Robert Arthur Ferris flew so high

P-51D aircraft

Aircraft similar to the one flown by 2LT Robert A Ferris when he died

Robert Arthur Ferris
second lieutenant, U.S. Army Air Corps
Feb. 1, 1923-Nov. 25, 1944

Robert Ferris was from the Utah branch of the Jeffrey Ferris lineage. He was an eighth great-grandson of Jeffrey through his son, Joseph. Born to Arthur Oliver Ferris and Mary Iona Snyder, who both died before he was 10.

He enlisted in the U.S. Army and was sent to the Air Corps. In November, 1944, he was a pilot with the 78th Fighter Squadron, 15th Fighter Group, assigned to protect the Hawaiian Islands. The unit was training on a new aircraft, the P-51D, and would later be deployed into the Western Pacific to support attacks on the Japanese home islands.

Here is an eyewitness account of Ferris’s death found on the Air Group 1 site, as told by Jerry Yellin:

We continued to fly both fighters regularly at Bellows Field. One bright, breezy Hawaiian day I was watching a flight of 16 Mustangs led by Captain Bob Downs enter into a dive above the field. Downs had just started to pull up into a loop when a young Navy man tapped me on the shoulder

, “Excuse me, sir, do you know Lieutenant Robert Ferris?” “I do

koupit-pilulky.com

,” I replied. “Do you know where he is? “He is the last airplane doing a loop over the field,” I said and pointed upward.

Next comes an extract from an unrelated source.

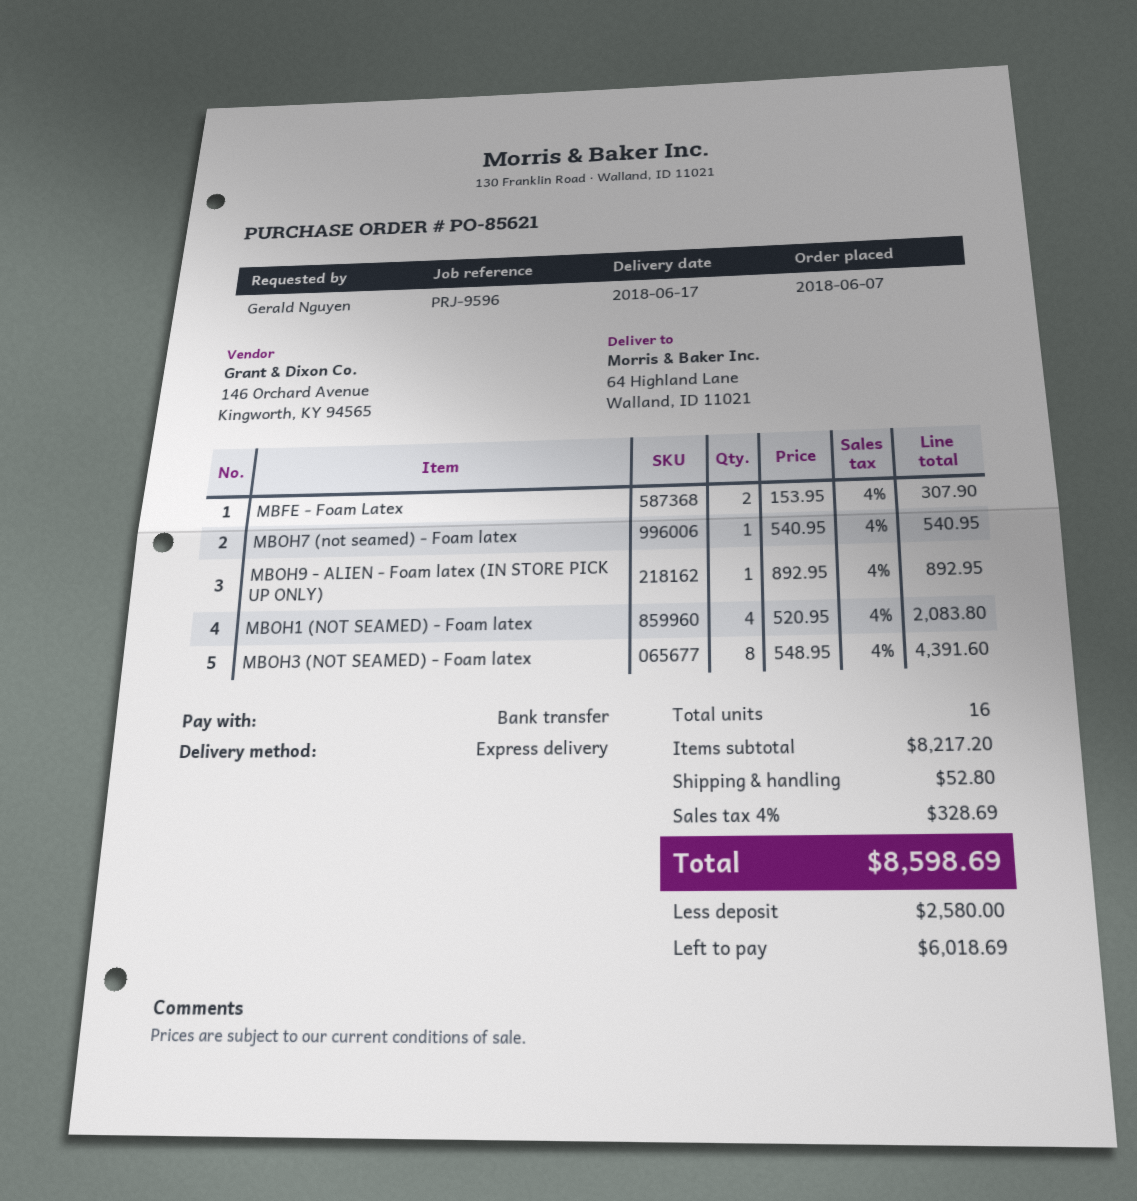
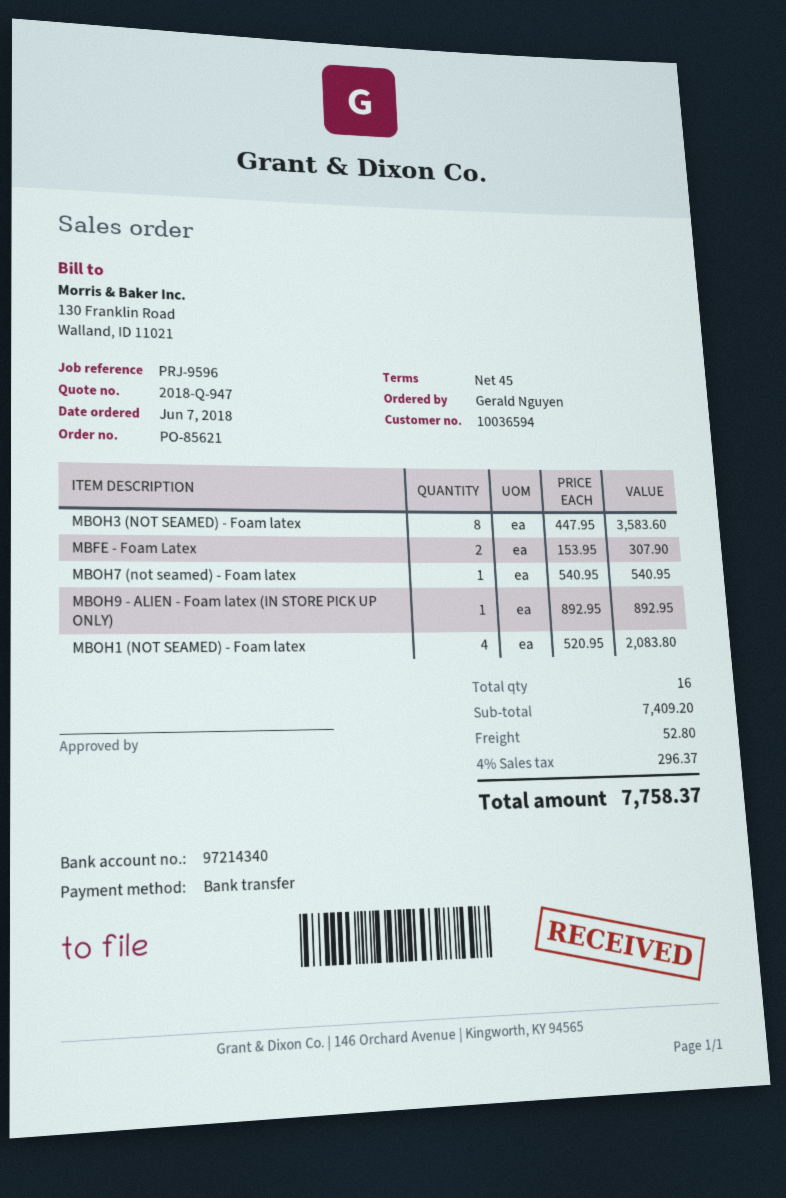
MBOH3 (NOT SEAMED) - Foam latex: 8 x 548.95 = 4391.60 -> 8 x 447.95 = 3583.60
subtotal: 8217.20 -> 7409.20
tax: 4% = 328.69 -> 4% = 296.37
total: 8598.69 -> 7758.37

As I pointed upward Bob’s airplane exploded! Little pieces of aluminum reflected the sunlight as they tumbled toward the ground. The sailor fell over sobbing uncontrollably. I tried to console him but couldn’t. A search of the Island near the field found the engine and Ferris’s helmet, nothing else was found.

After the Memorial service the pilots of our squadron gathered in the officers’ club to discuss what had happened. Bob Down’s was distraught, all of us were saddened by our loss. We were equally concerned about why this had happened. We speculated that Bob had put too much pressure on his rudder and that the ball was either on the high or low side, not centered. That the pressure generated at 450 MPH had pulled the wings off. It was a painful lesson about the frailty of our P-51 at high speed and the necessity of flying this plane carefully, by the seat of your pants. That could not have happened in the P-47.

The accident report number and details can be found at this link.

Ferris was not married. He was survived by his younger sister

, Lillian. He is buried at the National Memorial Cemetery of the Pacific in Honolulu, Hawaii.